As I’ve mentioned previously, I’m moving to Chicago late next month to start up my studio, so I’ve been here in the city since Monday afternoon looking for a place to live. I managed to find a wonderful space not long into my search, so now I’m just waiting for my application and deposit check to go through. I’ve decided to break with tradition and suspend excitement until I sign the lease, but I do have a lovely (note: expensive) bottle of wine chilling in the fridge for when things become set in stone. Which I hope is fast approaching, cause waiting sucks. At any rate, I have the penultimate performance of that super-smash musical HATS to look forward to. Only the finest!

On Tuesday morning I’ll be leaving bright and early for the Tampa area — specifically Clearwater, home to the worldwide headquarters of Scientology, don’t you know — for the UUMN annual conference, something I’ve been looking forward to for some time if only because I’m being right posh and staying at the Hilton all week. I’ve been a UU for only a short time, so this is my first major function in the larger community; I’ll be performing Michael Colquhoun’s Charanga and On a Windswept Plain (one of my own pieces — both off my summer recital program), conducting two pieces on the Choral Reading Session, and presenting one of my choral works at the Composer’s Workshop. And with any luck the Scientologists won’t sneak into my hotel and kill me in my sleep.

Take care, kiddos.

Letting Go of God

[NOTE: the purpose of this post was meant as a lead-in to a clip from Julia Sweeney’s (of SNL fame) one-woman show Letting Go of God, but it morphed into something else entirely. Nevertheless, I encourage you to have a listen, regardless of how you define your faith. As these past few months have seen considerable change in my religious worldview, it is a relief and comfort to me to hear echoes of my own struggles in her words; I’m interested to hear your opinions on it.]

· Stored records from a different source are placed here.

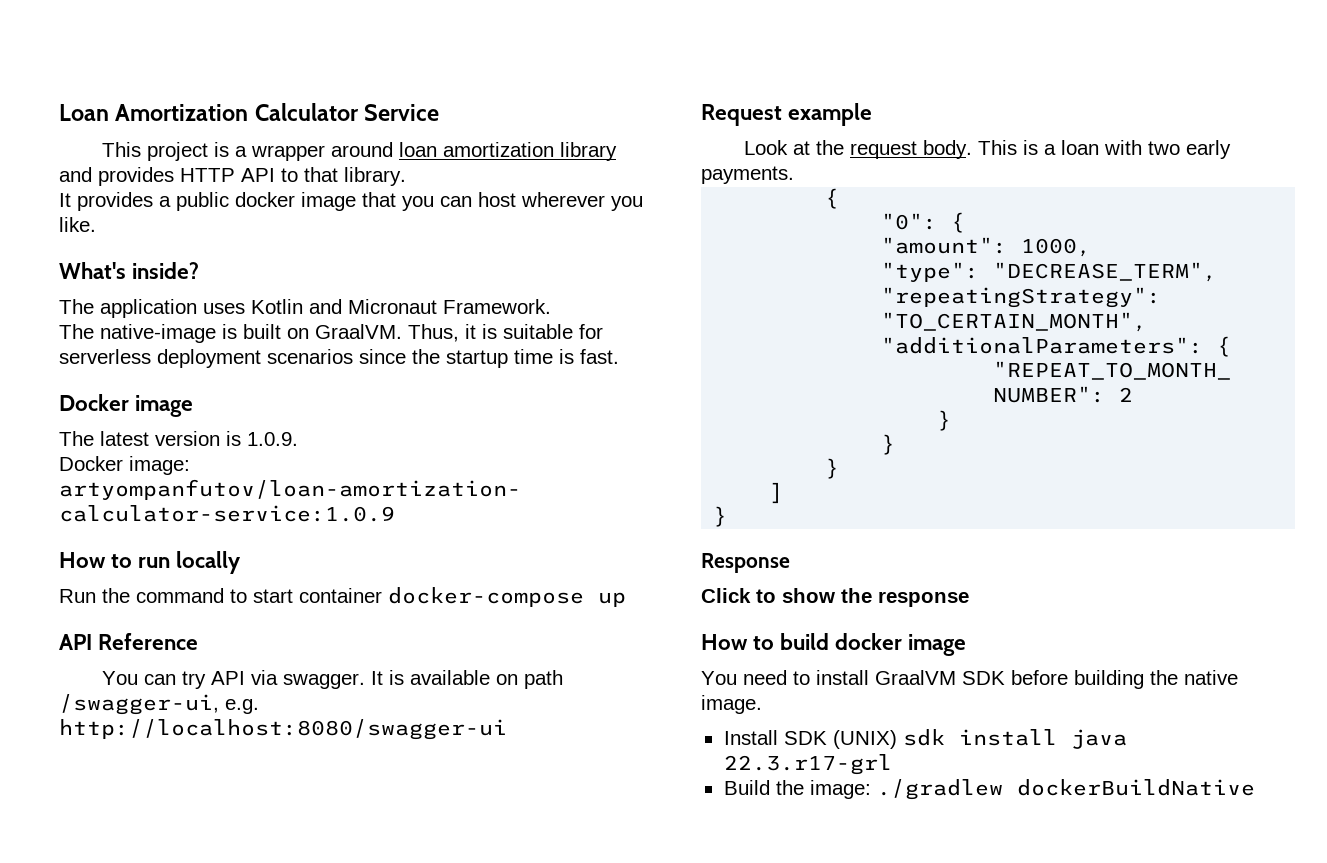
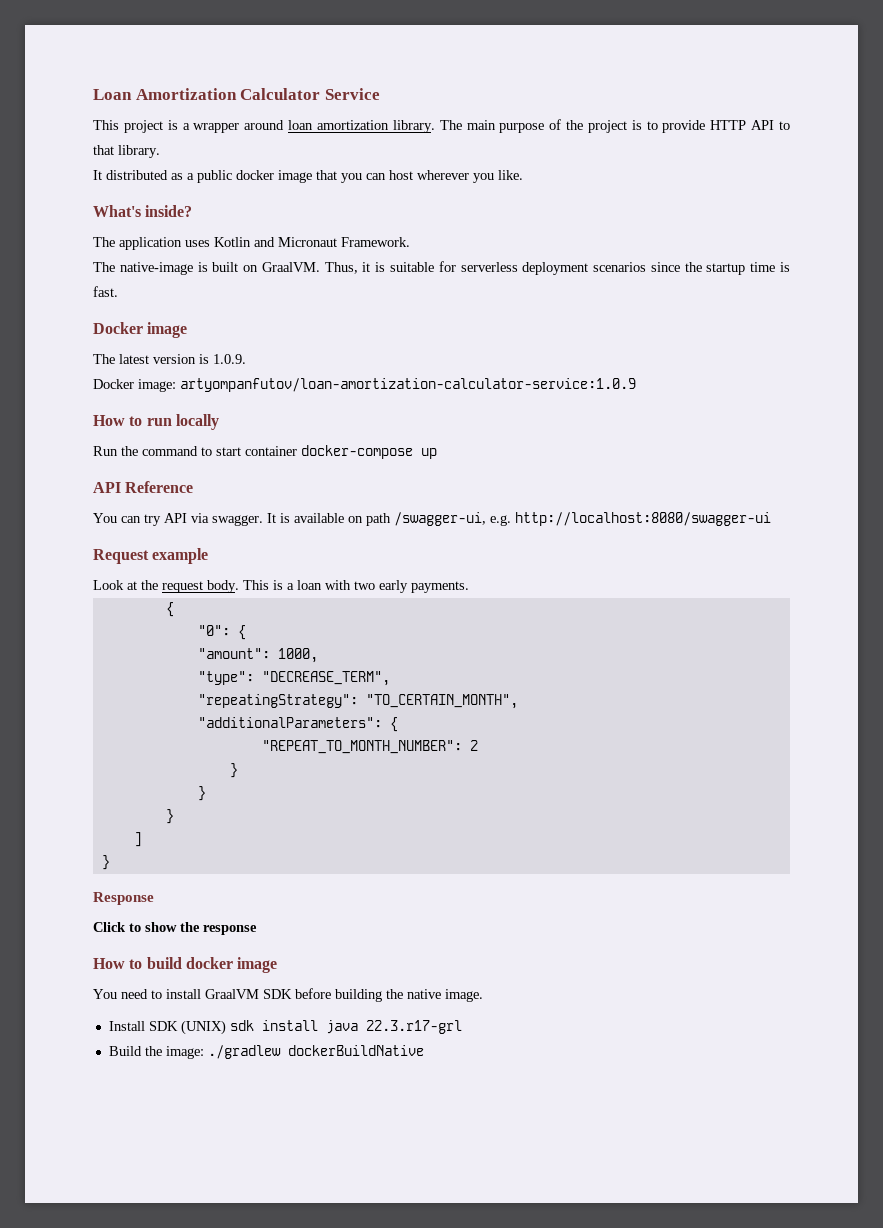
- This project is a wrapper around loan amortization library and provides HTTP API to that library.
+ This project is a wrapper around loan amortization library. The main purpose of the project is to provide HTTP API to that library.
- It provides a public docker image that you can host wherever you like.
+ It distributed as a public docker image that you can host wherever you like.

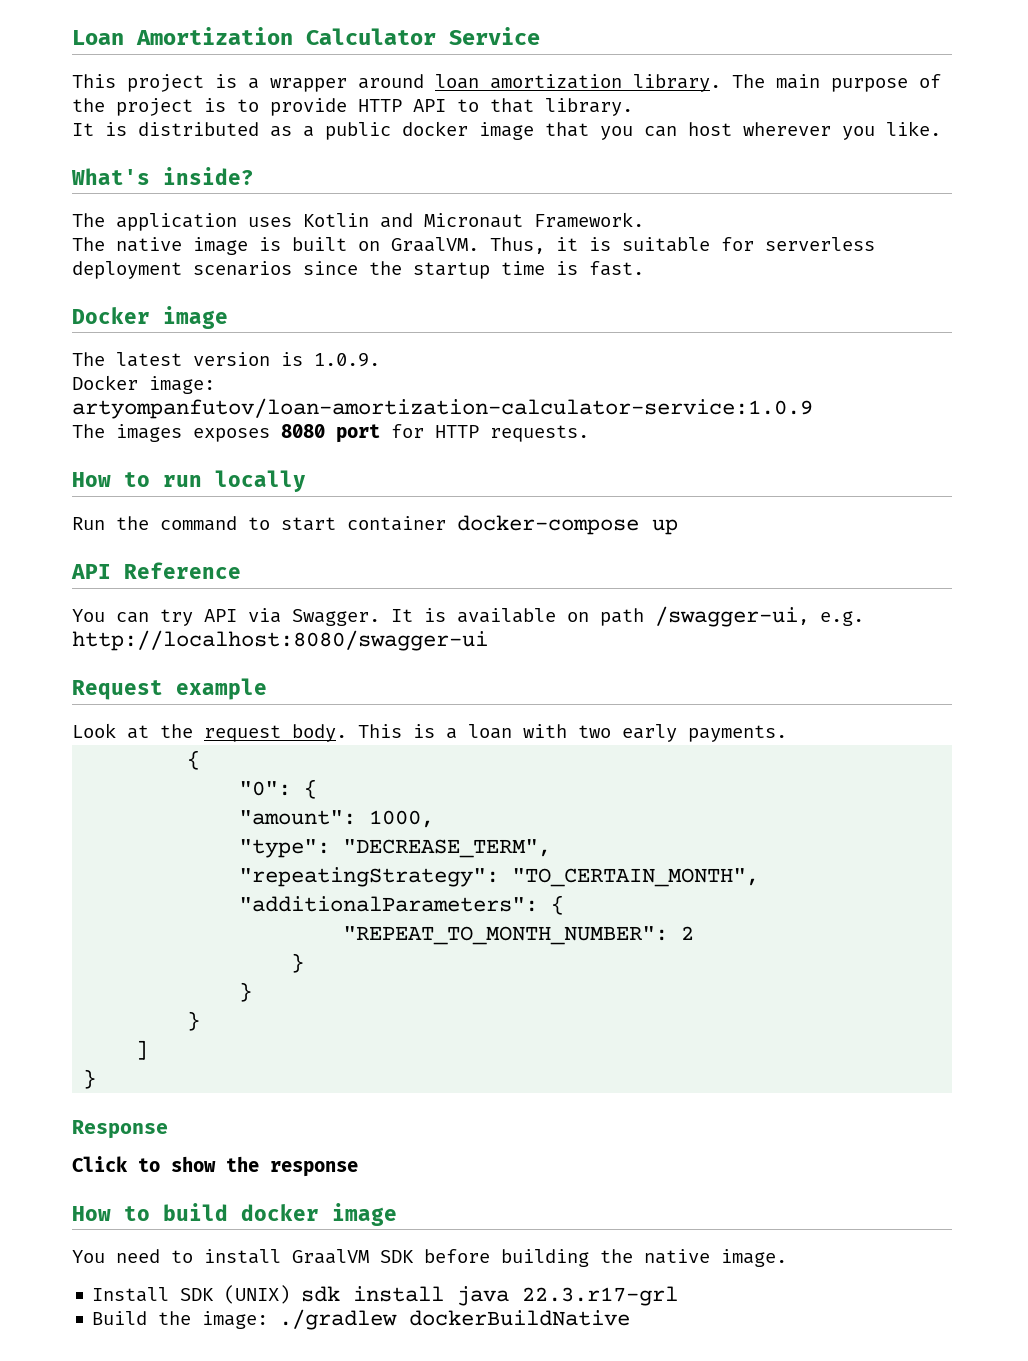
- It distributed as a public docker image that you can host wherever you like.
+ It is distributed as a public docker image that you can host wherever you like.
- The native-image is built on GraalVM.
+ The native image is built on GraalVM.
+ The images exposes 8080 port for HTTP requests.
- You can try API via swagger.
+ You can try API via Swagger.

It should come to no surprise to even casual readers of this website that I’ve been courting atheism for the past couple months; I’m finally at a point in my life where the last of my unchallenged religious beliefs are finally being held to light, one by one, and examined closely for what they truly are. It’s heartbreaking in a way, really, because I was raised to genuinely love Christ and God the Father, and even now as I write this I can still see past the haze of fundamentalist nut-cases to the heart of Jesus’ message. A message, frankly, that I’ve seen made manifest far more sincerely through my participation in a church that doesn’t claim to worship him at all than all my years in the Nazarene faith.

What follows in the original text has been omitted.